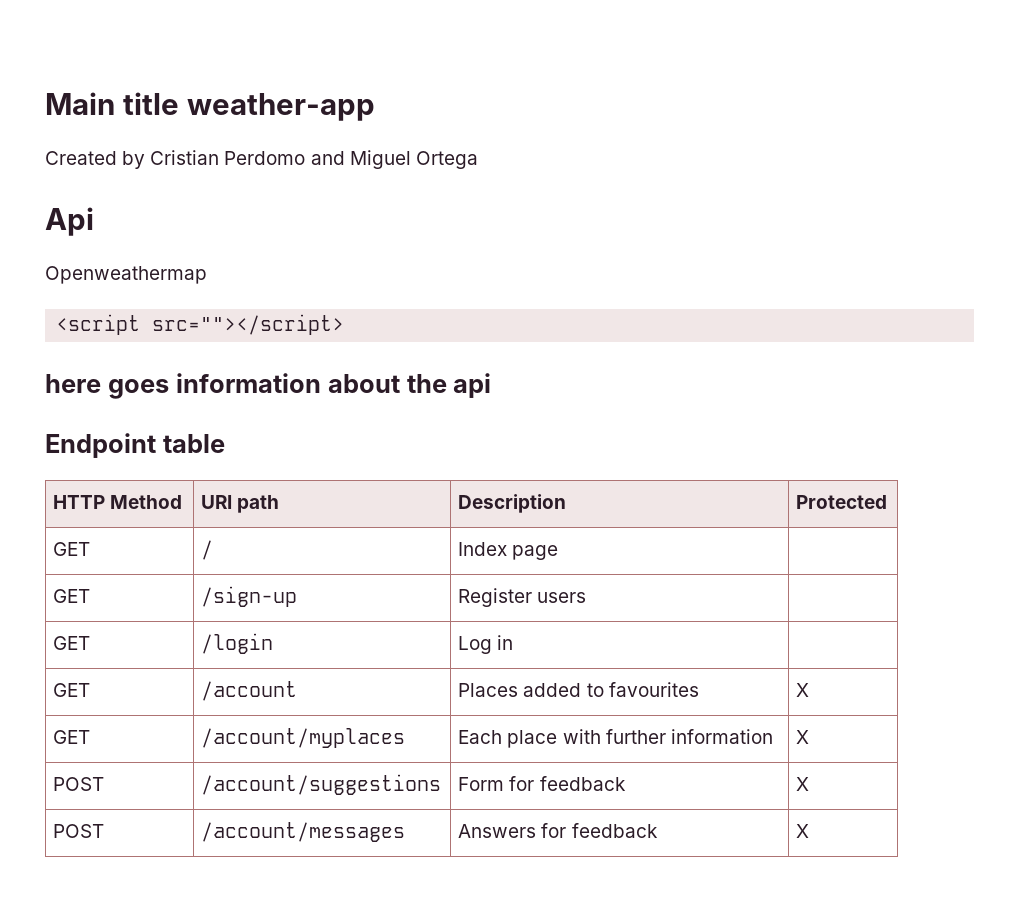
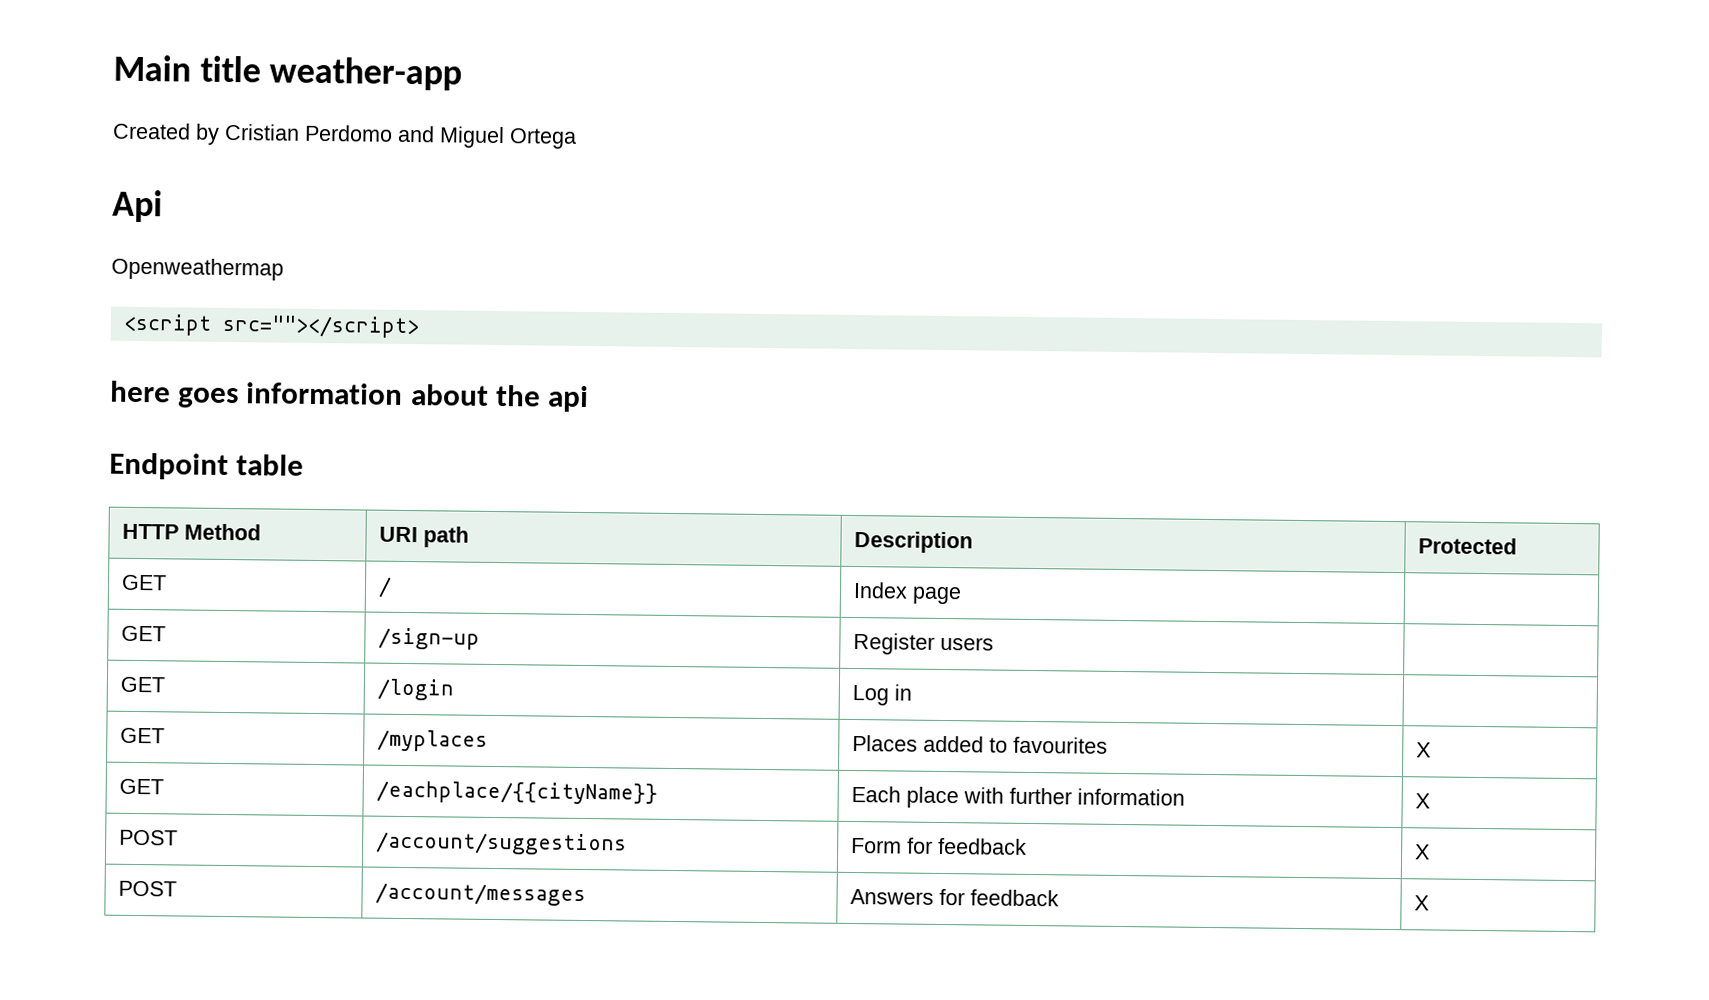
- GET | /account | Places added to favourites | X
+ GET | /myplaces | Places added to favourites | X
- GET | /account/myplaces | Each place with further information | X
+ GET | /eachplace/{{cityName}} | Each place with further information | X

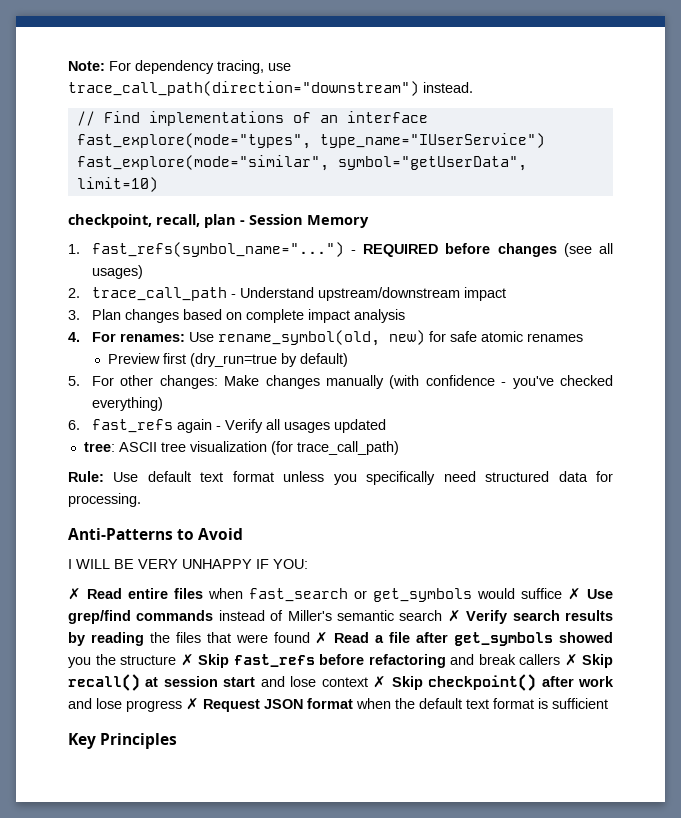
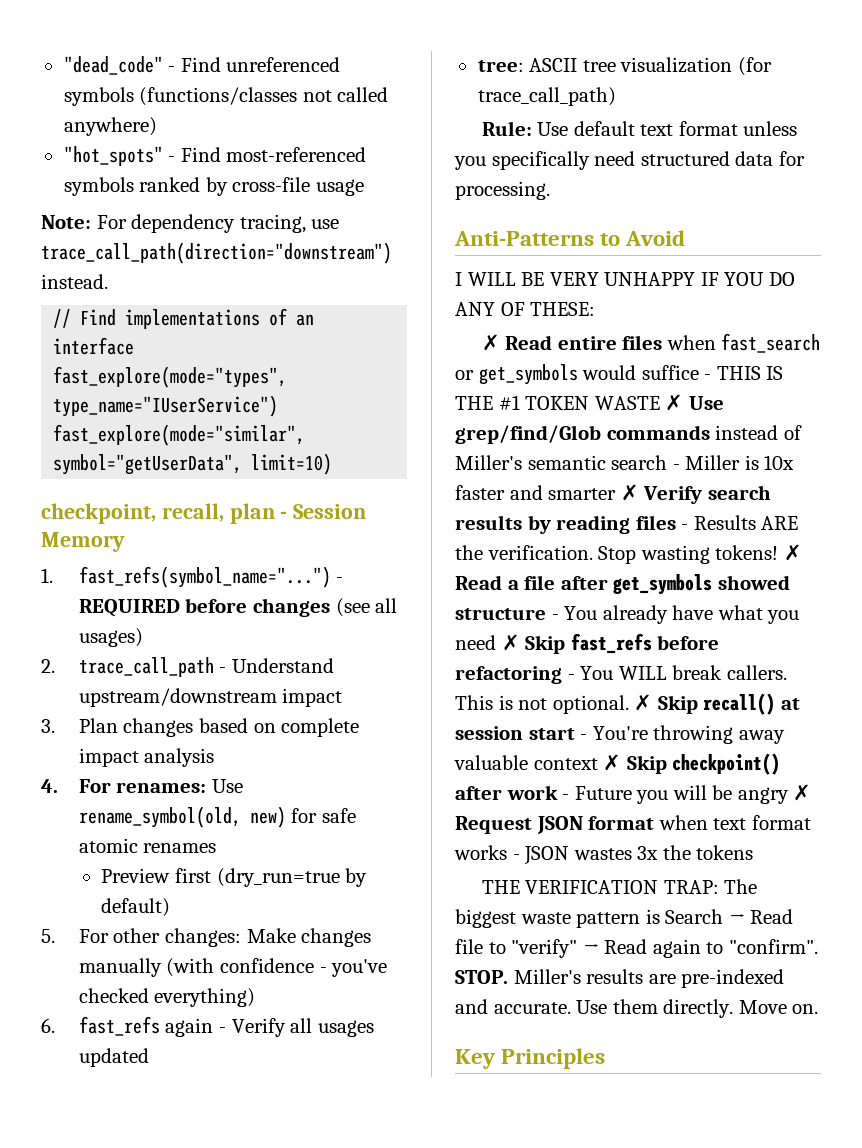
+ "dead_code" - Find unreferenced symbols (functions/classes not called anywhere)
+ "hot_spots" - Find most-referenced symbols ranked by cross-file usage
- I WILL BE VERY UNHAPPY IF YOU:
+ I WILL BE VERY UNHAPPY IF YOU DO ANY OF THESE:
- ✗ Read entire files when fast_search or get_symbols would suffice ✗ Use grep/find commands instead of Miller's semantic search ✗ Verify search results by reading the files that were found ✗ Read a file after get_symbols showed you the structure ✗ Skip fast_refs before refactoring and break callers ✗ Skip recall() at session start and lose context ✗ Skip checkpoint() after work and lose progress ✗ Request JSON format when the default text format is sufficient
+ ✗ Read entire files when fast_search or get_symbols would suffice - THIS IS THE #1 TOKEN WASTE ✗ Use grep/find/Glob commands instead of Miller's semantic search - Miller is 10x faster and smarter ✗ Verify search results by reading files - Results ARE the verification. Stop wasting tokens! ✗ Read a file after get_symbols showed structure - You already have what you need ✗ Skip fast_refs before refactoring - You WILL break callers. This is not optional. ✗ Skip recall() at session start - You're throwing away valuable context ✗ Skip checkpoint() after work - Future you will be angry ✗ Request JSON format when text format works - JSON wastes 3x the tokens
+ THE VERIFICATION TRAP: The biggest waste pattern is Search → Read file to "verify" → Read again to "confirm". STOP. Miller's results are pre-indexed and accurate. Use them directly. Move on.

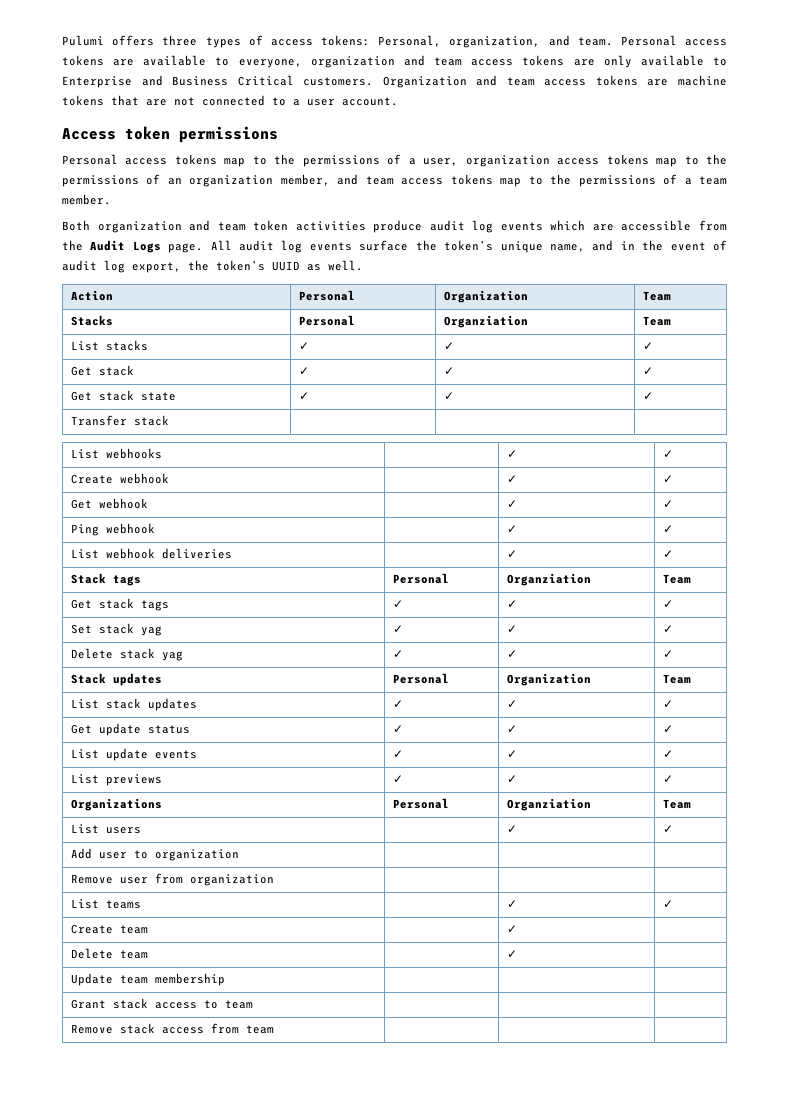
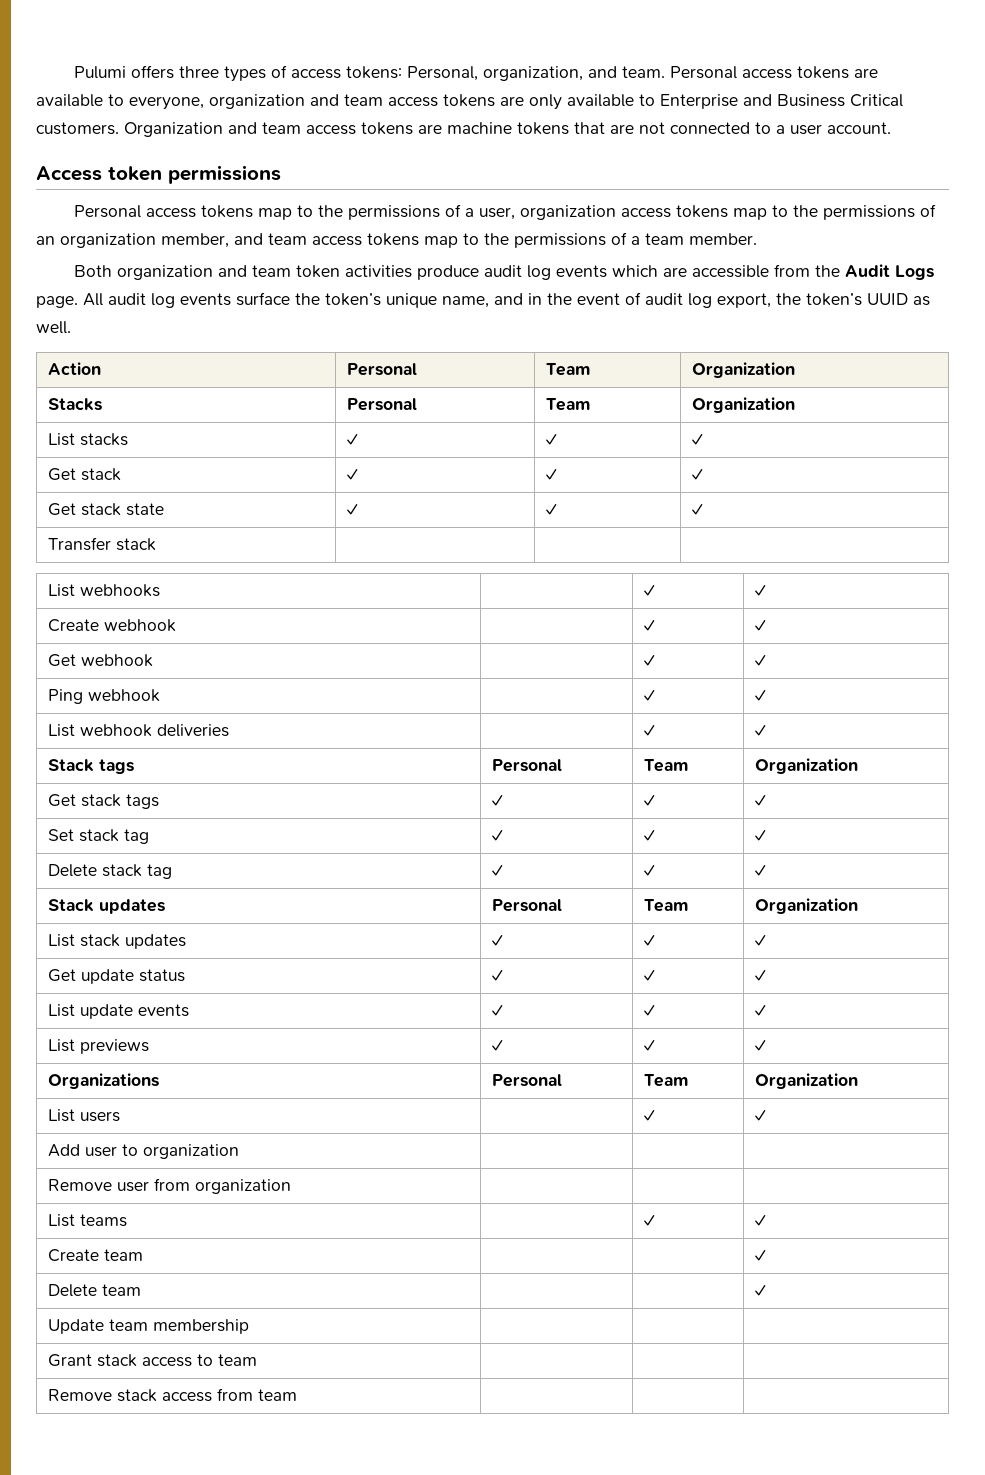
- Action | Personal | Organization | Team
+ Action | Personal | Team | Organization
- Stacks | Personal | Organziation | Team
+ Stacks | Personal | Team | Organization
- Stack tags | Personal | Organziation | Team
+ Stack tags | Personal | Team | Organization
- Set stack yag | ✓ | ✓ | ✓
+ Set stack tag | ✓ | ✓ | ✓
- Delete stack yag | ✓ | ✓ | ✓
+ Delete stack tag | ✓ | ✓ | ✓
- Stack updates | Personal | Organization | Team
+ Stack updates | Personal | Team | Organization
- Organizations | Personal | Organziation | Team
+ Organizations | Personal | Team | Organization
- Create team | | ✓ |
+ Create team | | | ✓
- Delete team | | ✓ |
+ Delete team | | | ✓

====================

### Task details
Lines from the one above containing "GET | /myplaces" down to the one containing "- ✗ Read entire" should be transcribed exactly, with both ends kept and no pictures.

### Response box
+ GET | /myplaces | Places added to favourites | X
- GET | /account/myplaces | Each place with further information | X
+ GET | /eachplace/{{cityName}} | Each place with further information | X

+ "dead_code" - Find unreferenced symbols (functions/classes not called anywhere)
+ "hot_spots" - Find most-referenced symbols ranked by cross-file usage
- I WILL BE VERY UNHAPPY IF YOU:
+ I WILL BE VERY UNHAPPY IF YOU DO ANY OF THESE:
- ✗ Read entire files when fast_search or get_symbols would suffice ✗ Use grep/find commands instead of Miller's semantic search ✗ Verify search results by reading the files that were found ✗ Read a file after get_symbols showed you the structure ✗ Skip fast_refs before refactoring and break callers ✗ Skip recall() at session start and lose context ✗ Skip checkpoint() after work and lose progress ✗ Request JSON format when the default text format is sufficient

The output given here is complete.